Top of ENTRIES SUPPLIED
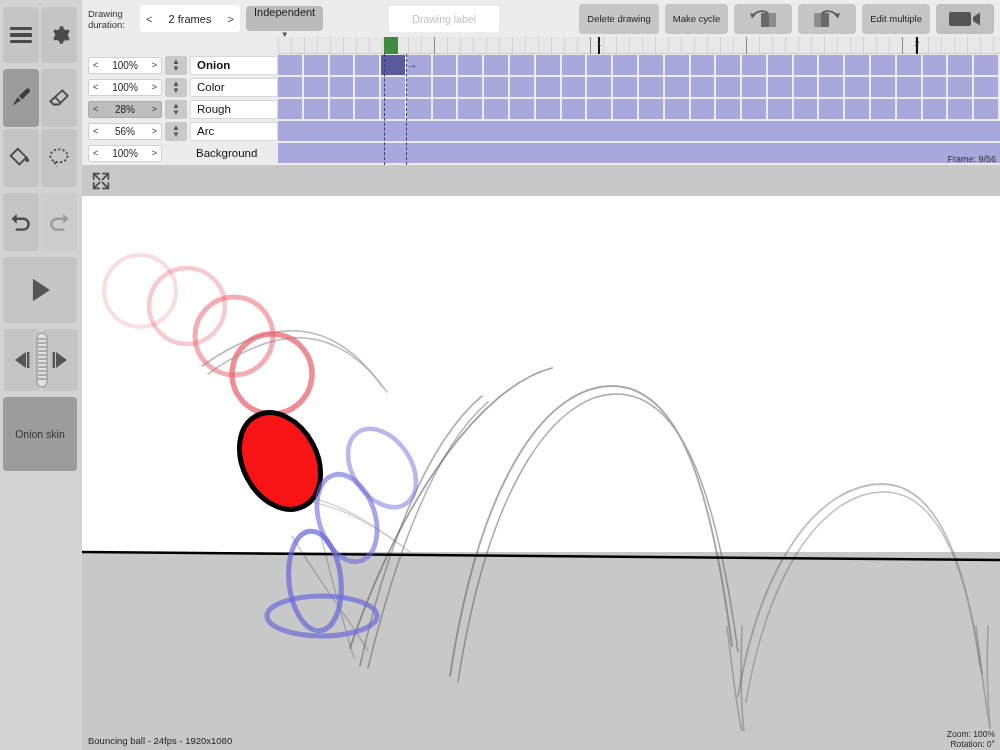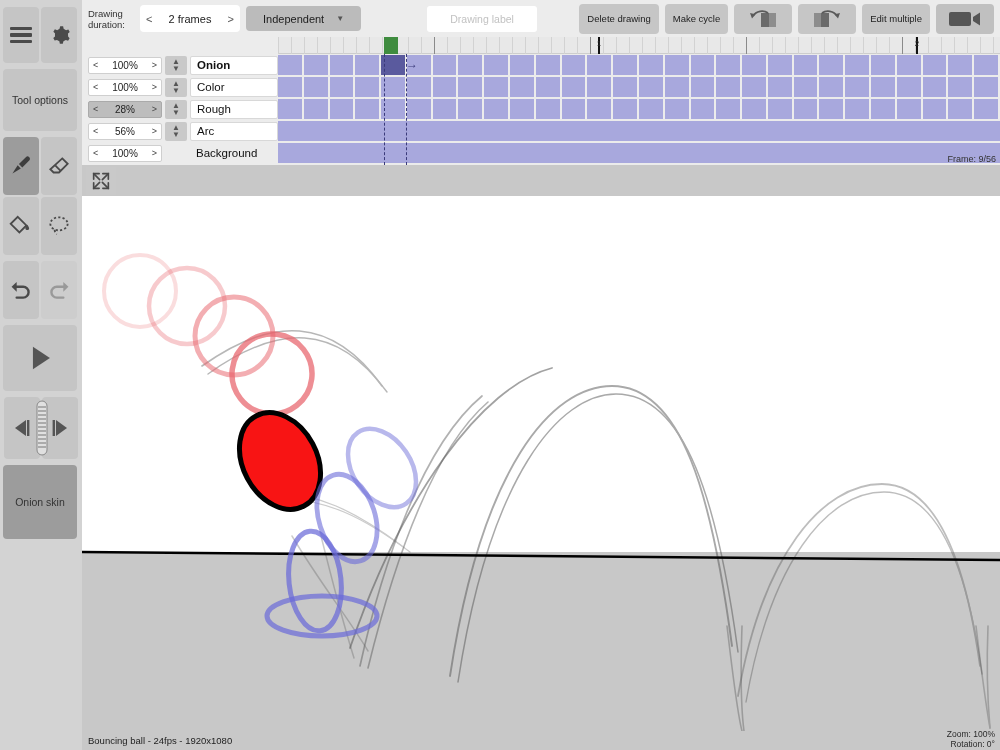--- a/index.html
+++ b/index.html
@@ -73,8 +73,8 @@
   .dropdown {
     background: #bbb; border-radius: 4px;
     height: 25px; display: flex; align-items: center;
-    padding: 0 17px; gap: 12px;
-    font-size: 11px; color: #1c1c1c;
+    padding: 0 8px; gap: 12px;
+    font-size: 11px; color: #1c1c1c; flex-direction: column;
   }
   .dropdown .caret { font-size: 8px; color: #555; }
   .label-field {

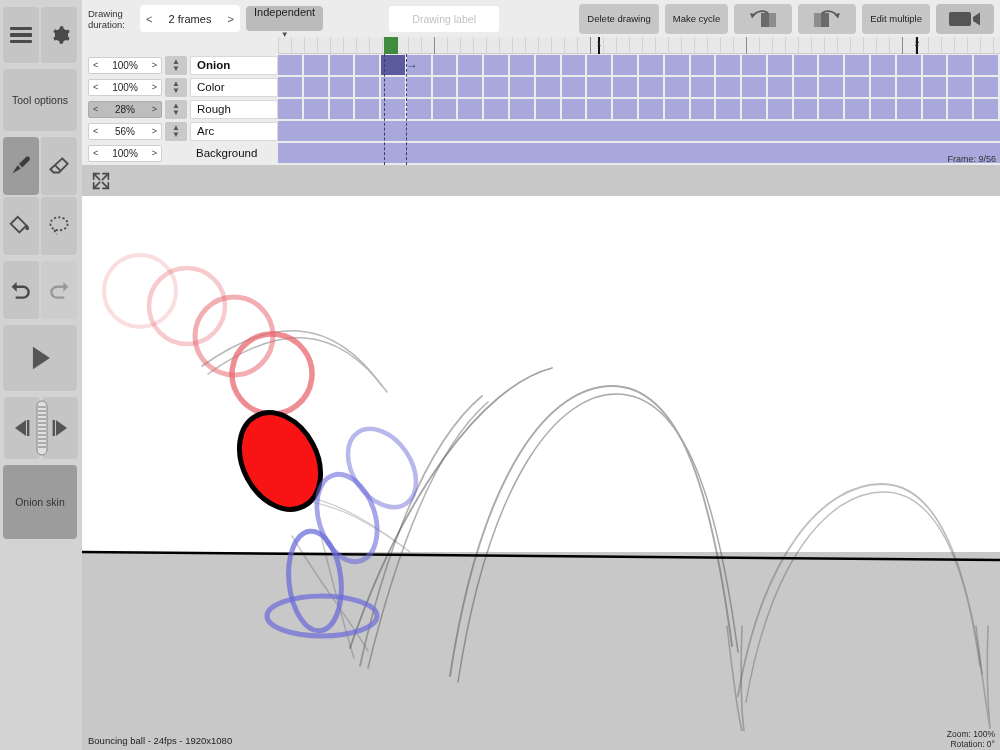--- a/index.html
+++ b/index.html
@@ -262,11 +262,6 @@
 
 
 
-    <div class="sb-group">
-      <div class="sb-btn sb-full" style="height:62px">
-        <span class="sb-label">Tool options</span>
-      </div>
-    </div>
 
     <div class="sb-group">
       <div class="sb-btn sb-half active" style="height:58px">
Bottom of ENTRIES SUPPLIED
▸ **EXERCISE AIM**
Wherever a line in the data above contains the word "label", copy that line.

▸ **REPLY**
   .label-field {
-        <span class="sb-label">Tool options</span>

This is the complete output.